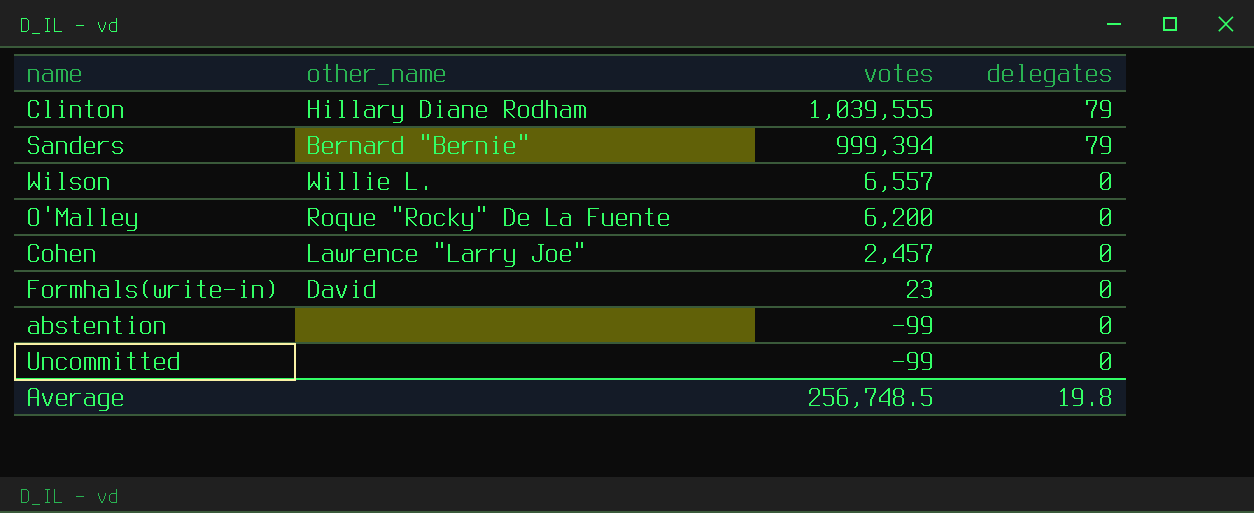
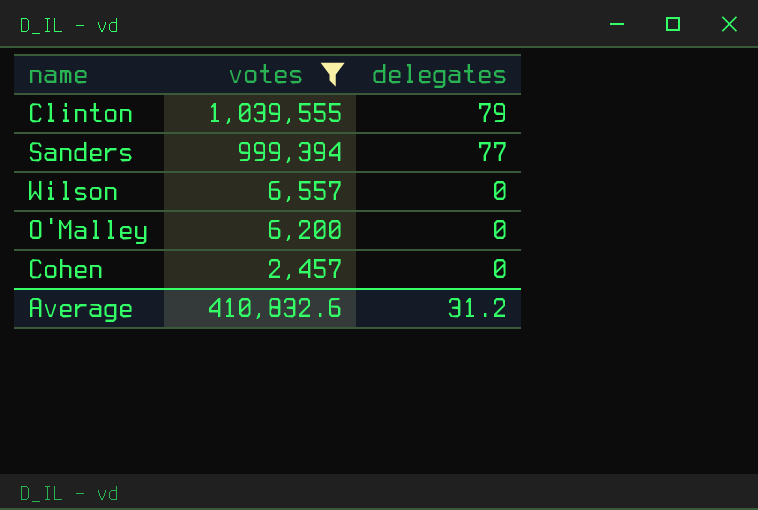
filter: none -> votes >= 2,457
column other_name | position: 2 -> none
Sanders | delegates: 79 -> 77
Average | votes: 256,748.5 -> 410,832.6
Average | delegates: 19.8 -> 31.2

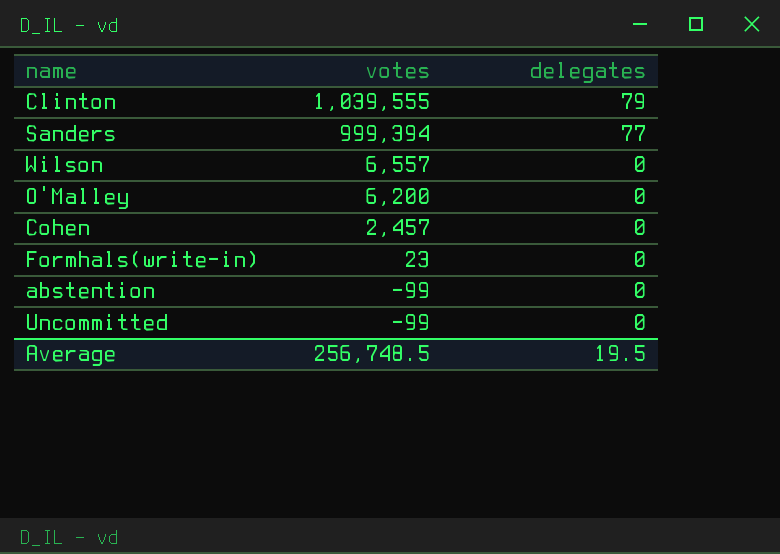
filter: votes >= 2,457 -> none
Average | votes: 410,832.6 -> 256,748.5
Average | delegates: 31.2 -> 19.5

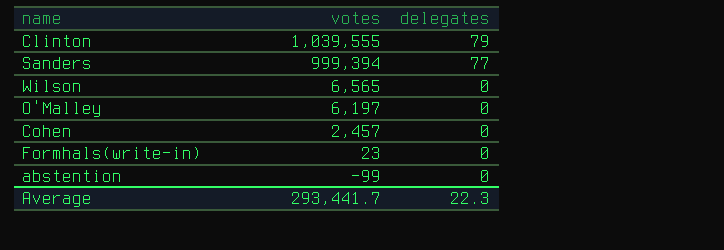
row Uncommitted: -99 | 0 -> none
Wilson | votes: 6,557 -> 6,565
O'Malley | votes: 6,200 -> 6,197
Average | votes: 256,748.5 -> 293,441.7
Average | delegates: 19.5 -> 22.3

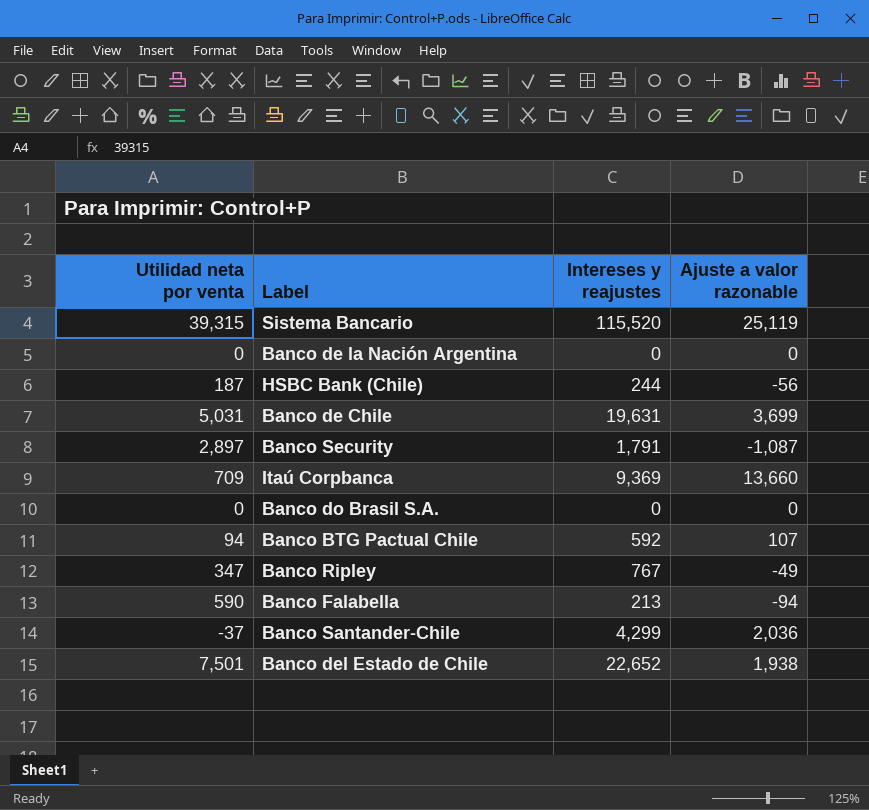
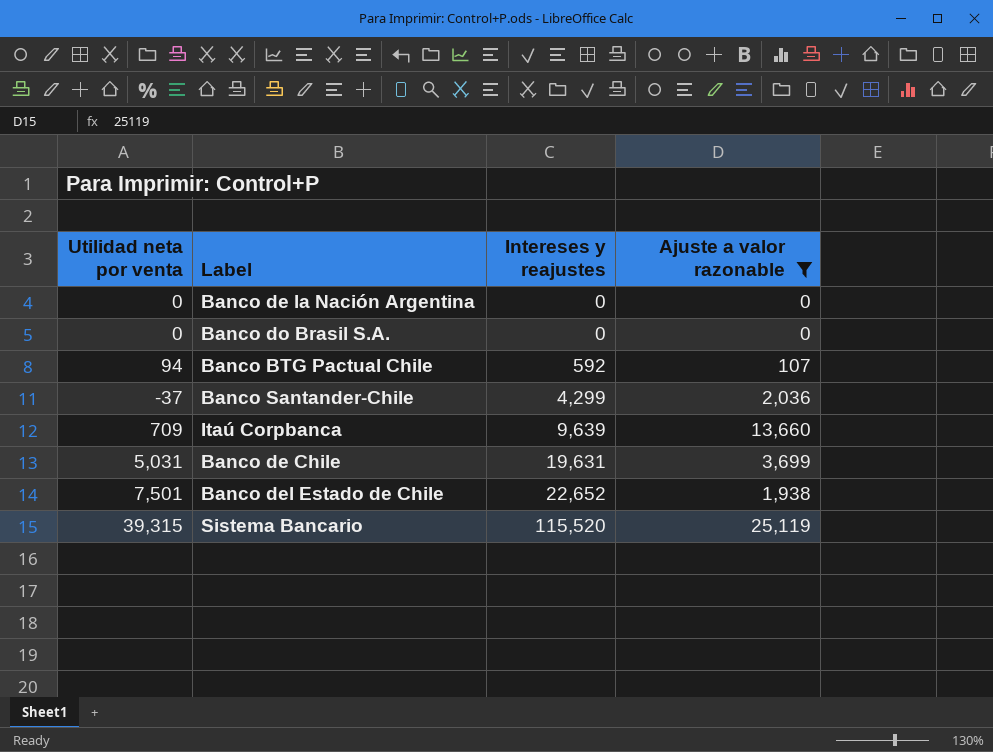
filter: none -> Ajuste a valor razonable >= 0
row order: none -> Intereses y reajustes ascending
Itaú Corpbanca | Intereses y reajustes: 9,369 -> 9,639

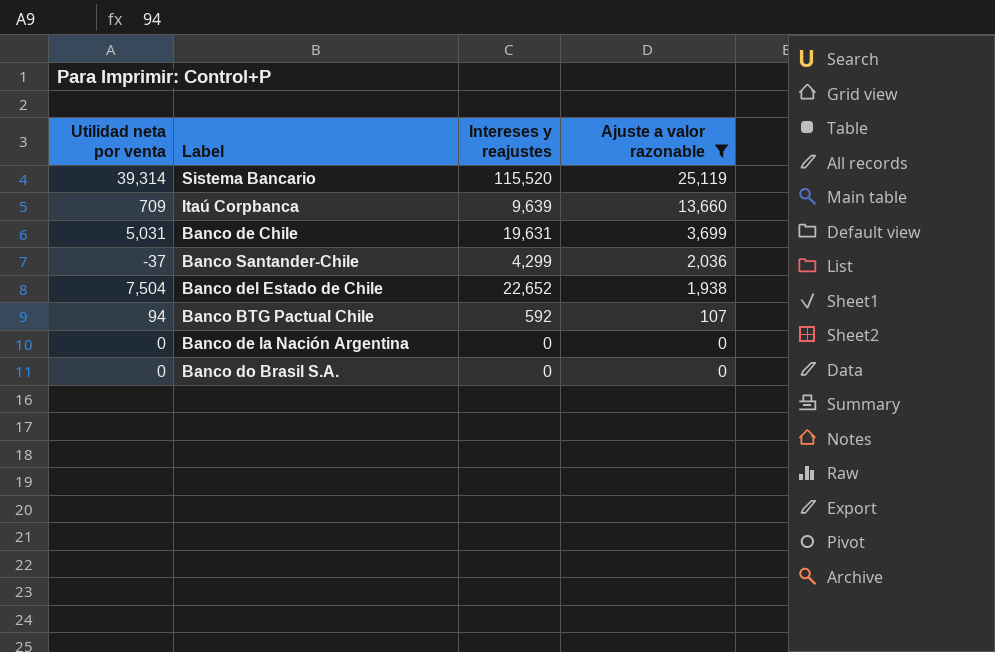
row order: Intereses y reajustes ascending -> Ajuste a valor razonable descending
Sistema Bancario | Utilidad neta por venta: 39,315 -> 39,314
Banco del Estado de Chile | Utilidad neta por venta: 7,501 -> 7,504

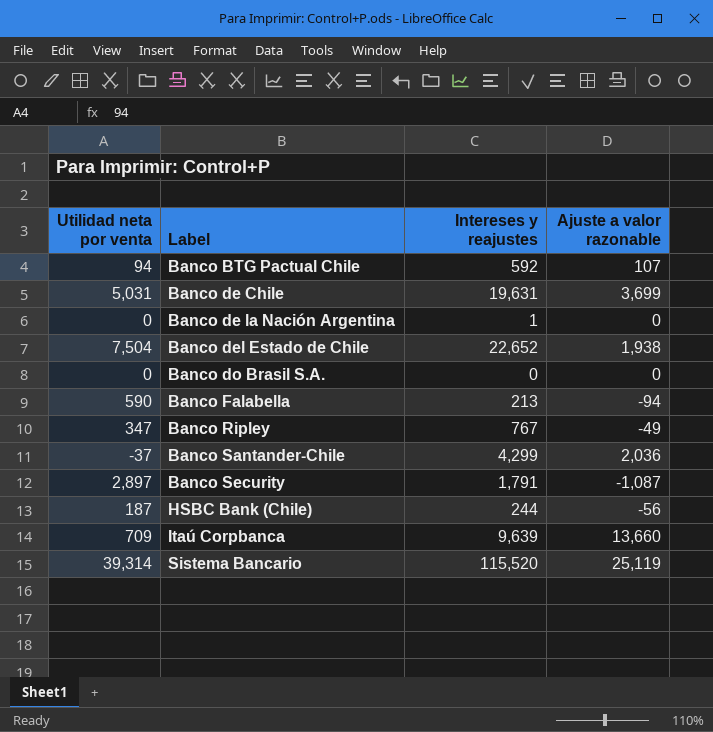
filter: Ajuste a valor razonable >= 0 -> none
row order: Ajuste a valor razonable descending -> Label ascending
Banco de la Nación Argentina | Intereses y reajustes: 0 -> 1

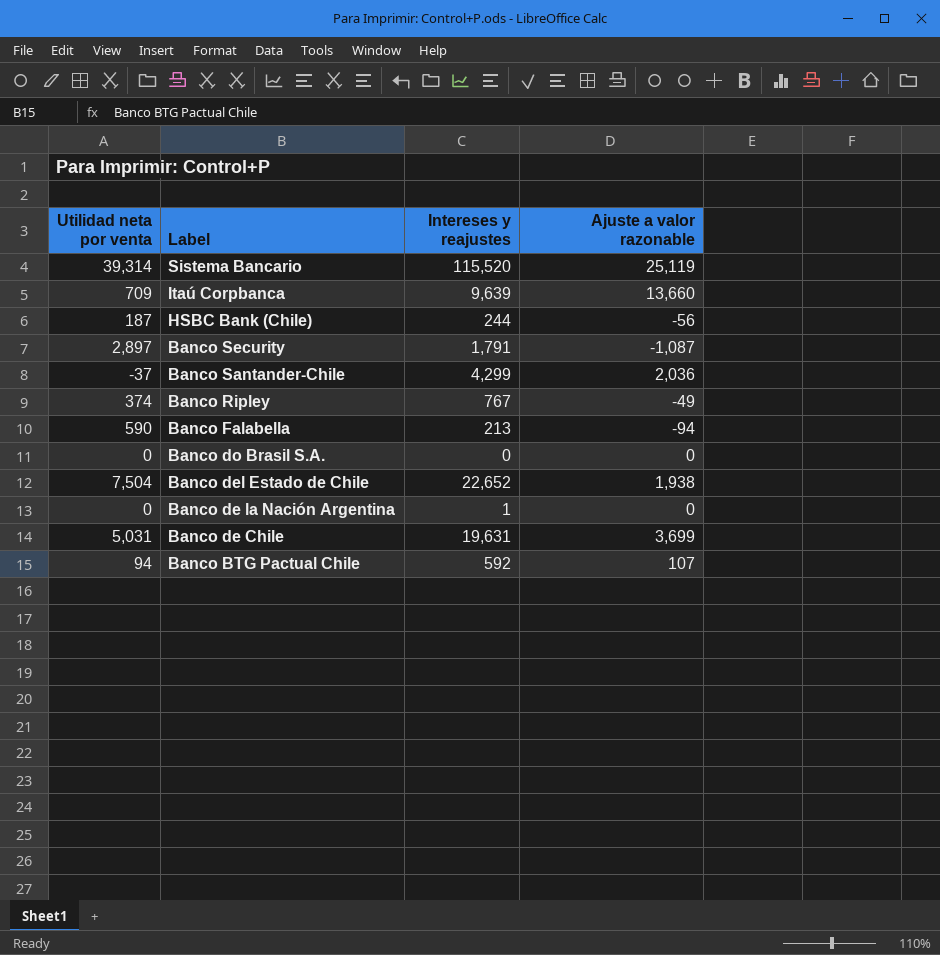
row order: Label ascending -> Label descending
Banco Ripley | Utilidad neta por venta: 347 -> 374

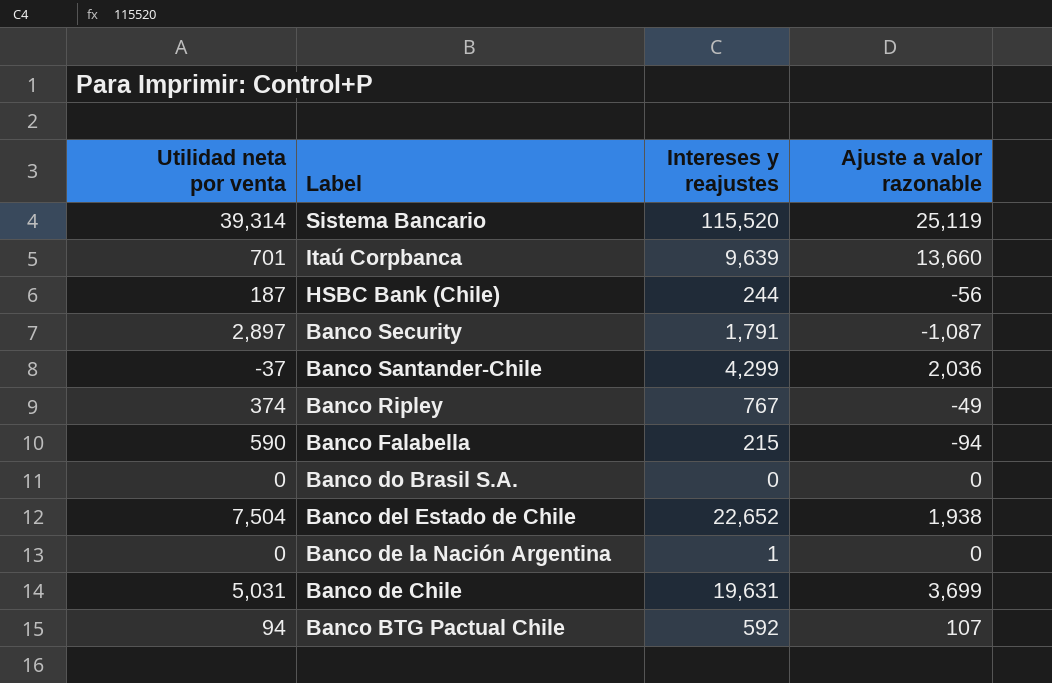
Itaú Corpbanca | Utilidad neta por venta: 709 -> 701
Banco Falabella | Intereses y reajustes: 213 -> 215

TASK GOAL: Send back every line above exactly, skipping all pictures.

ANSWER SPACE:
filter: none -> votes >= 2,457
column other_name | position: 2 -> none
Sanders | delegates: 79 -> 77
Average | votes: 256,748.5 -> 410,832.6
Average | delegates: 19.8 -> 31.2

filter: votes >= 2,457 -> none
Average | votes: 410,832.6 -> 256,748.5
Average | delegates: 31.2 -> 19.5

row Uncommitted: -99 | 0 -> none
Wilson | votes: 6,557 -> 6,565
O'Malley | votes: 6,200 -> 6,197
Average | votes: 256,748.5 -> 293,441.7
Average | delegates: 19.5 -> 22.3

filter: none -> Ajuste a valor razonable >= 0
row order: none -> Intereses y reajustes ascending
Itaú Corpbanca | Intereses y reajustes: 9,369 -> 9,639

row order: Intereses y reajustes ascending -> Ajuste a valor razonable descending
Sistema Bancario | Utilidad neta por venta: 39,315 -> 39,314
Banco del Estado de Chile | Utilidad neta por venta: 7,501 -> 7,504

filter: Ajuste a valor razonable >= 0 -> none
row order: Ajuste a valor razonable descending -> Label ascending
Banco de la Nación Argentina | Intereses y reajustes: 0 -> 1

row order: Label ascending -> Label descending
Banco Ripley | Utilidad neta por venta: 347 -> 374

Itaú Corpbanca | Utilidad neta por venta: 709 -> 701
Banco Falabella | Intereses y reajustes: 213 -> 215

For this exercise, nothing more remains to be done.